What quantities of food should I feed young adults? (7 months to 1 year)
introduce timothy hay, grass hay, oat hay, and other hays; decrease alfalfa
decrease pellets to 1/2 cup per 6 lbs. body weight
increase daily vegetables gradually; make sure your rabbit can tolerate
fruit daily ration no more than 1 oz. to 2 oz. per 6 lbs. body weight (because of calories)

What quantities of food should I feed mature adults? (1 to 5 years)
Unlimited timothy, grass hay, oat hay, other hays including brome, Bermuda, etc.
1/4 to 1/2 cup pellets per 6 lbs. body weight (depending on metabolism and/or proportionate to veggies)
Minimum 2 cups chopped vegetables per 6 lbs. body weight; always introduce vegetables and greens slowly to make sure your rabbit can tolerate
fruit daily ration no more than 2 oz. (2 TBL) per 6 lbs. body weight.

What quantities of food should I feed senior rabbits? (Over 6 years)
If sufficient weight is maintained, continue adult diet
Frail, older rabbits may need unrestricted pellets to keep weight up. Alfalfa can be given to underweight rabbits, only if calcium levels are normal. Annual blood workups are highly recommended for geriatric rabbits.

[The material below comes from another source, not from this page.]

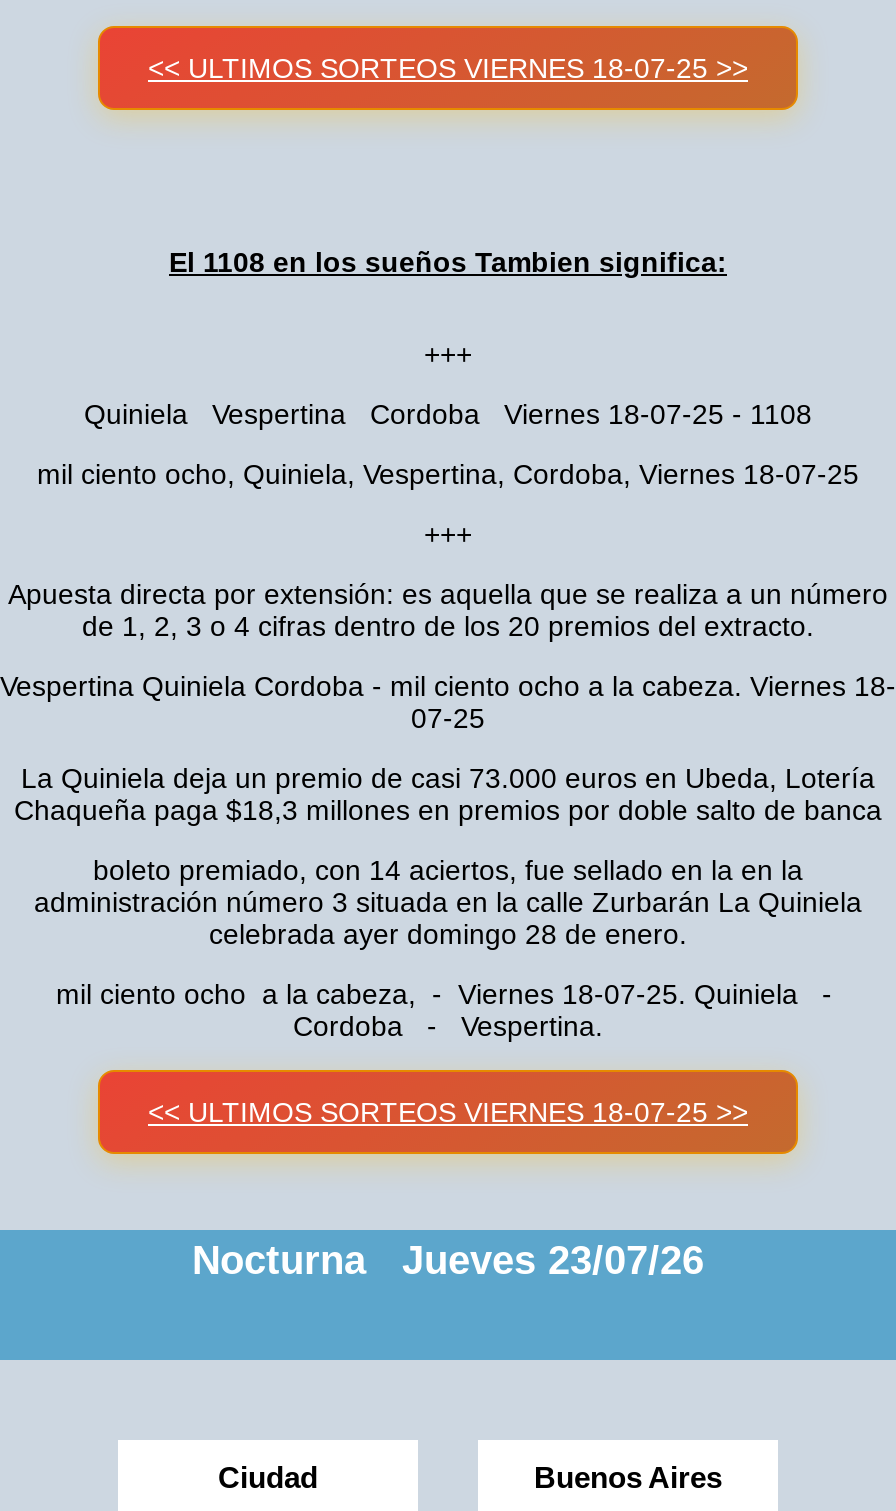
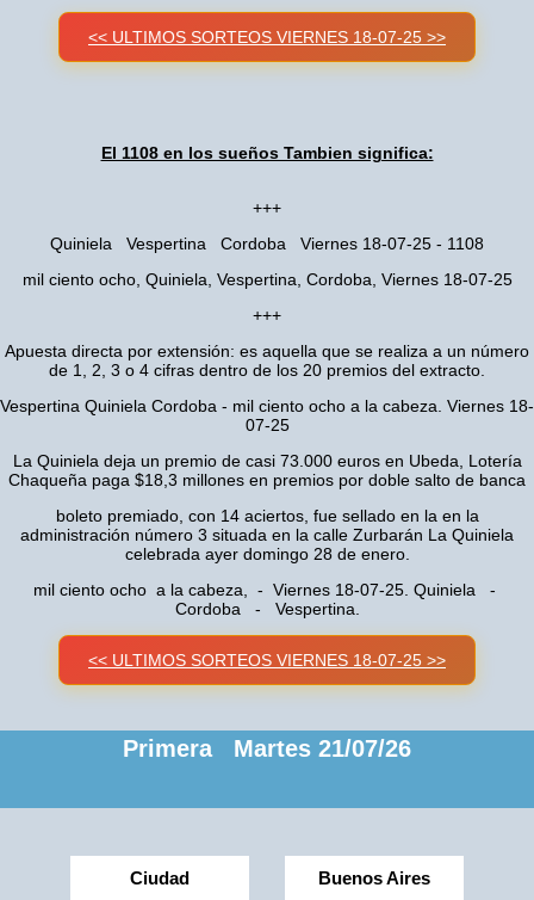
[192,1238,704,1282] Nocturna Jueves 23/07/26 -> [123,735,411,762] Primera Martes 21/07/26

If I feed fewer pellets, how do I compensate?
When you feed a lower quantity (or no) of pellets, you must replace the nutritional value without the calories, which is done by increasing the vegetables. Also, a variety of hay must be encouraged all day long, we do this by offering fresh hay a couple of times a day.


----------



## Skavatar (May 16, 2017)

what do yall think of these horse pellets. sole ingredient is timothy grass compressed ground. i had bought a bag, $16/40lbs comes out to $0.40/lb
https://www.tractorsupply.com/tsc/p...fied-timothy-grass-pellets-40-lb?cm_vc=-10005

also bought 2 bags of timothy hay. $7 for 3lbs or $2.67/lb
https://www.tractorsupply.com/tsc/product/dumor-all-natural-timothy-hay-3-lb?cm_vc=-10005


----------



## Blue eyes (May 16, 2017)

Skavatar said:


> what do yall think of these horse pellets. sole ingredient is timothy grass compressed ground. i had bought a bag, $16/40lbs comes out to $0.40/lb
> https://www.tractorsupply.com/tsc/p...fied-timothy-grass-pellets-40-lb?cm_vc=-10005
> 
> also bought 2 bags of timothy hay. $7 for 3lbs or $2.67/lb
> https://www.tractorsupply.com/tsc/product/dumor-all-natural-timothy-hay-3-lb?cm_vc=-10005



The pellets with the sole ingredients being timothy hay -- I see no reason to feed those at all. Why not just give them the real (whole) timothy hay?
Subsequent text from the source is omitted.